Cuadrado-Concepcion v. United States

CourtDistrict Court, D. Puerto Rico
DecidedNovember 7, 2019
Docket3:19-cv-01430
StatusUnknown

This text of Cuadrado-Concepcion v. United States (Cuadrado-Concepcion v. United States) is published on Counsel Stack Legal Research, covering District Court, D. Puerto Rico primary law. Counsel Stack provides free access to over 12 million legal documents including statutes, case law, regulations, and constitutions.

Bluebook
Cuadrado-Concepcion v. United States, (prd 2019).

Opinion

IN THE UNITED STATES DISTRICT COURT FOR THE DISTRICT OF PUERTO RICO

LILLIAN J. CUADRADO CONCEPCIÓN,

Plaintiff,

v. CIVIL NO. 19-1430 (RAM)

UNITED STATES OF AMERICA,

Defendant.

OPINION AND ORDER

RAÚL M. ARIAS-MARXUACH, United States District Judge. On September 30, 2019, this Court issued an Order directing the parties to show cause as to why the case should not be transferred to the U.S. District Court for the Southern District of Georgia pursuant to 28 U.S.C. § 1404(a). See Docket No. 24. Having considered the parties’ responses filed at Docket Nos. 27 and 28 respectively and for the reasons set forth herein, the Court orders the transfer of this case to the Southern District of Georgia, Savannah Division. I. BACKGROUND In the Complaint filed on May 1, 2019, plaintiff Lillian J. Cuadrado Concepción (“Cuadrado” or “Plaintiff”) seeks damages arising from alleged abuse and a sexual assault perpetrated by her then husband JAG, Jr. (Docket No. 5 at 9-13). At the time of the alleged events, JAG, Jr. was enlisted in the United States Army and assigned to Fort Stewart Georgia. Id. Further, all the operative facts alleged in the Complaint took place in the State of Georgia. Id. at 3-8. Plaintiff alleges that she notified the Army repeatedly about her then-husband’s mental health issues and the threat he posed to her. Id. at 4-8. Plaintiff further avers that despite her notice to the Army and reassurances by Army

personnel that (1) JAG, Jr.’s mental issues would be addressed and (2) that he would not return to the family home until he was stable, JAG, Jr. continued to threaten her well-being and violated both a Military Protective Order and a Family Protective Order issued by a Superior Court in Chatham, Georgia.

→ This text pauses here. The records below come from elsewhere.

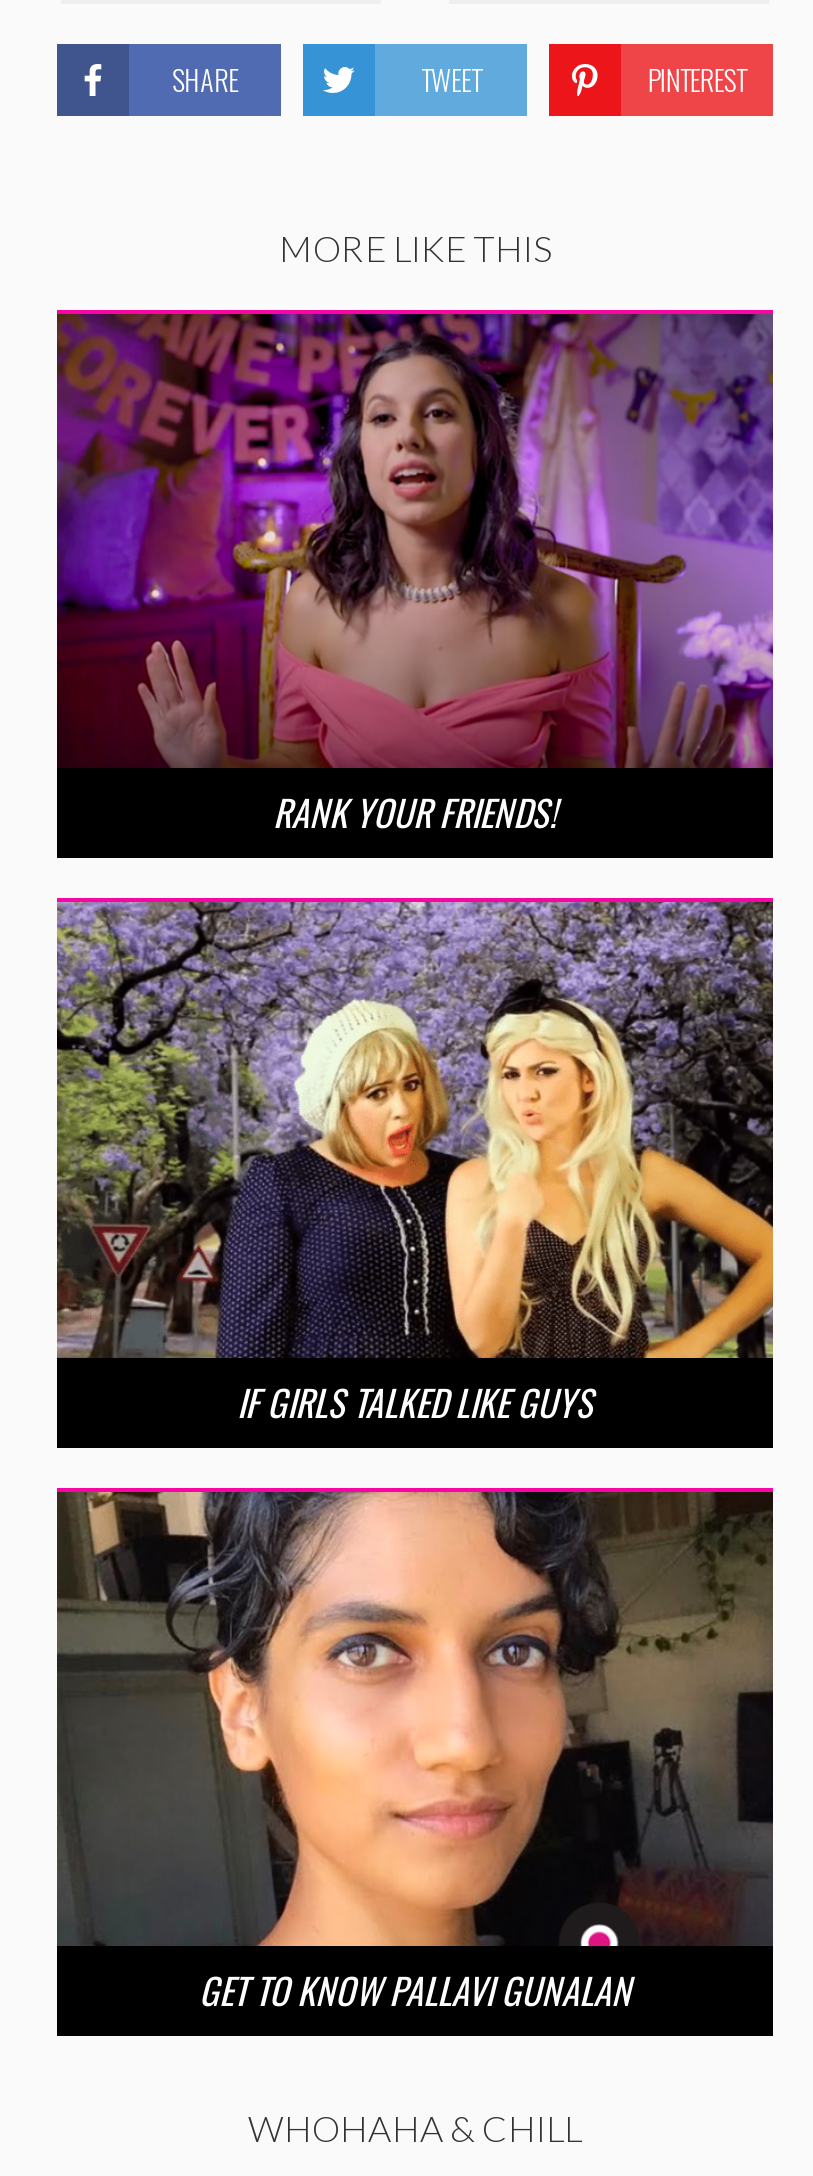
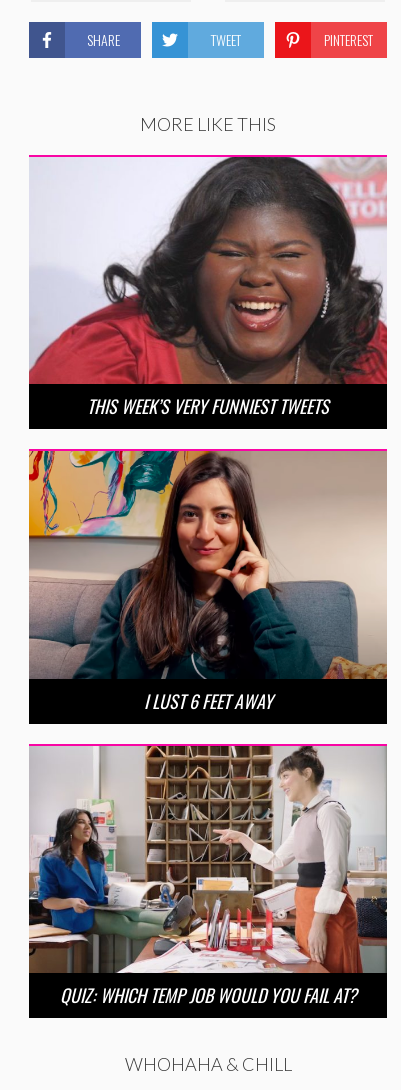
- [image]
- RANK YOUR FRIENDS!
+ [image]
+ THIS WEEK’S VERY FUNNIEST TWEETS

- [image]
- IF GIRLS TALKED LIKE GUYS
+ [image]
+ I LUST 6 FEET AWAY

- [image]
- GET TO KNOW PALLAVI GUNALAN
+ [image]
+ QUIZ: WHICH TEMP JOB WOULD YOU FAIL AT?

Id. at 7. Lastly, Plaintiff alleges that because of the acts and omissions by the Army she suffers multiple disorders which include major depressive disorder, battered spouse syndrome and dysphonia. Id. at 8. In their Joint Case Management Memorandum, filed on September 26, 2019, the parties (1) reiterated that the operative facts occurred within Chatham County, Georgia; (2) indicated that the

bulk of the potential witnesses were located outside the district of Puerto Rico; and (3) invoked claims and/or defenses under Georgia law. (Docket No. 23). On September 30, 2019, after analyzing the Complaint and the Joint Case Management Memorandum, the Court ordered the parties to show cause as to why the case should not be transferred to the United States District Court for the Southern District of Georgia pursuant to 28 U.S.C. § 1404(a). (Docket No. 24). Both parties filed motions in compliance with this order on October 25, 2019. (Docket Nos. 27 and 28). II. APPLICABLE LAW A. Transfer under Section 1404(a) of the Judicial Code Section 1404(a) of the Judicial Code of the United States provides that:

For the convenience of parties and witnesses, in the interest of justice, a district court may transfer any civil action to any other district or division where it might have been brought or to any district or division to which all parties have consented.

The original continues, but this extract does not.